Aujourd’hui, un monde meilleur, c’est, pour une majorité, le socialisme. Demain, ce sera autre chose. L’essentiel est cette démarche qui consiste, devant l’horreur du monde, à croire que l’histoire est linéaire et nous amène d’un point noir à un point brillant. Tel est l’alpha et l’oméga du socialisme, pilule qui, prise à doses régulières, permet de croire que nous sommes tous en route vers un avenir radieux, malgré des empêcheurs de tourner en rond. Oskar en est un. Il nous empêche de progresser dans notre longue marche vers le jardin d’Eden. Il faut donc le faire tomber sur le bas-côté de la route. C’est ainsi qu’on travaille pour la paix et l’humanité. Qui ne vaudrait travailler ainsi ? Qu’y a-t-il de plus beau que s’engager pour un monde meilleur ? De marcher sur les autoroutes du millenium ?

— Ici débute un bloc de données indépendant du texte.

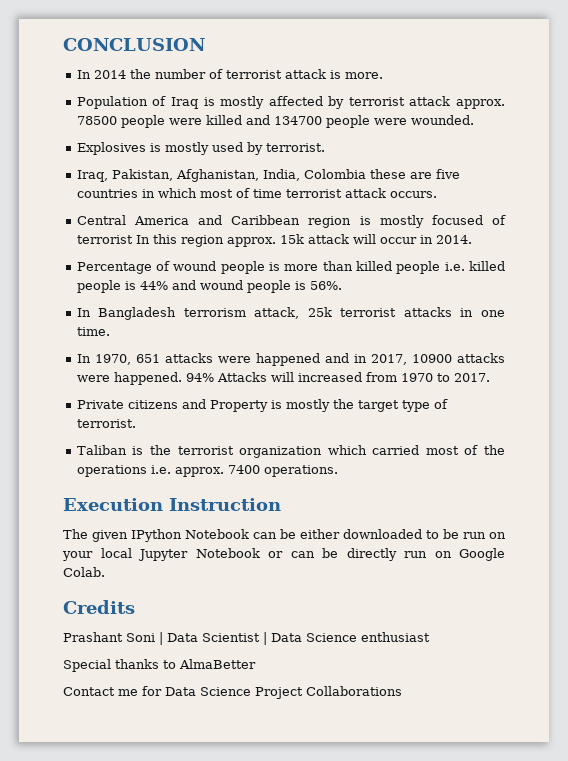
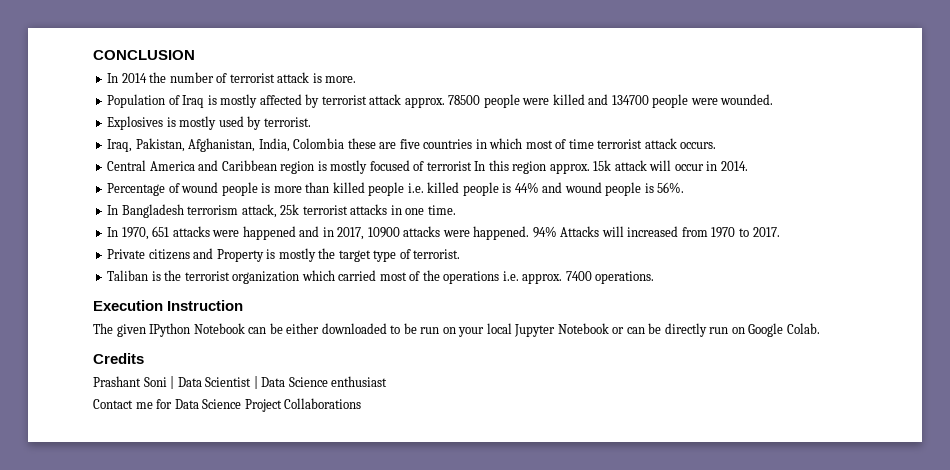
- Special thanks to AlmaBetter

Parler de millenium, c’est parler de messianisme, et ça, nous connaissons. Des fanatiques du millenium sont souvent apparus. Ils ont entraîné leurs disciples dans des aventures qui se sont achevées dans des massacres et des exterminations. Inévitable ! Il fallait raser villes et campagnes pour construire la cité du soleil. A ce point, la marche vers un monde meilleur devient une marche vers l’enfer. Ces fanatiques se retrouvent avec du sang sur les mains, soit parce qu’ils guillotinent frénétiquement, soit parce qu’ils posent des bombes, comme les djihadistes aujourd’hui.

Est-ce que nos élues socialistes sont comparables à des djihadistes ? Non, bien sûr, mais elles sont prises dans un logique qui consiste à manier le fléau du bien pour purifier le monde. Cette logique peut être douce, mais elle peut aussi être violente. Nombreux sont ceux qui, en mai 68, se sont engagés dans une guérilla pour faire advenir un monde meilleur. Que ceux qui n’ont jamais connu la tentation de la violence au nom d’un tel monde leur jettent la première pierre !

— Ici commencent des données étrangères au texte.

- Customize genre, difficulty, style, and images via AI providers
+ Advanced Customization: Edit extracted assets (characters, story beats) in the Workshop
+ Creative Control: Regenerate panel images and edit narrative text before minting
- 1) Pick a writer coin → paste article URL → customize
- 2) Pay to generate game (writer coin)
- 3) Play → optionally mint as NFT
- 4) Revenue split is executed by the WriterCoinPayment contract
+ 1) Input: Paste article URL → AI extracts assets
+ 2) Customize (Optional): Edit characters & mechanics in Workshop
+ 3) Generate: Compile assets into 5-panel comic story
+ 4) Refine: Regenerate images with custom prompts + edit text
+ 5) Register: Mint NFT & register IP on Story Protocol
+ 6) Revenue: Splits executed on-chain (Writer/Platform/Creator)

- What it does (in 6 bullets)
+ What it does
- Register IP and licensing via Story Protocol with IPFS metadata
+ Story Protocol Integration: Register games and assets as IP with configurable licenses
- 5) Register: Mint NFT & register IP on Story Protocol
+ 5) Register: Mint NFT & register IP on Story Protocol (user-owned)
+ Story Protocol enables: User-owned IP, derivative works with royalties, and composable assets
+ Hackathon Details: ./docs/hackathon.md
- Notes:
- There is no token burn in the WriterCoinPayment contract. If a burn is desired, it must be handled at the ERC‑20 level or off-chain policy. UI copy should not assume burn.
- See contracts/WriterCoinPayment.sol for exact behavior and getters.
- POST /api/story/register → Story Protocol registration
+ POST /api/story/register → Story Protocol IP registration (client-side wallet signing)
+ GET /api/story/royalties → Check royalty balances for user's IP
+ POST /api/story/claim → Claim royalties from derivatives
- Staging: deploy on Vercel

Faut-il alors renoncer à toute aspiration vers un autre monde ? Non, puisque cette aspiration est au fondement de notre humanité. Les vaches et les chiens n’aspirent pas au millenium. Nous, si ! Que faire de cette aspiration ?

Au moins une chose. Ne plus prendre l’antidépresseur socialiste ! Cela demande du courage. Affronter les crimes atroces des Européens dans la première moitié du 20e siècle n’est pas l’affaire d’un jour. Nous souhaitons donc du courage à Doris et Jennifer.

Jan Marejko

2 commentaires

  1. Posté par Noël Cramer le

    Votre article me rappelle la campagne initiée il y a quelques années par l’artiste suizo-haïtiano-finlandaise Sasha Huber et l’historien et publiciste Saint Gallois Hans Fässler, ancien secrétaire du PS. Leur but était (et est encore) de débaptiser l’Agassizhorn, un sommet de l’Oberland Bernois, et de le renommer « Rentyhorn ». Pour ce faire, il leur a fallu remonter au début de 19e siècle où, Louis Agassiz, un des plus grands scientifiques (d’origine suisse) de l’époque et fondateur de la glaciologie avait illustré ses convictions racistes en prenant comme exemple « Renty », un esclave brésilien d’origine congolaise.
    Or, tout historien un peu informé sait que la majorité de la pensée occidentale était raciste à cette époque. C’est beaucoup moins le cas aujourd’hui – et incontestablement plus le cas dans les milieux scientifiques. Mais, je dois de plus en plus constater que les historiens contemporains tendent à réinterpréter le passé en fonction de leur idéologie et du système de valeurs en cours à notre présent. Que leurs motivations soient d’origine personnelle, ou non, l’histoire cesse alors d’être une science fondée sur l’objectivité.
    La motion du comité « Démonter Louis Agassiz » fondé par les deux personnes susmentionnées, et soutenue par un conseiller national socialiste genevois, a été déboutée par le conseil national, le conseil des états, le conseil fédéral et l’UNESCO…
    Mais l’histoire continue avec la pétition internationale lancée par le comité, et avec une exposition itinérante, très semblable à celle proposée par Doris Schmidhalter-Näfen et Jennifer Näpfli que vous mentionnez.
    Il est bien désolant de voir que des politiciens, et autres, soient obligés de fouiller dans les « crimes » du passé pour mettre en valeur leur propre valeur dans notre société contemporaine. Déprimant ! – Non ?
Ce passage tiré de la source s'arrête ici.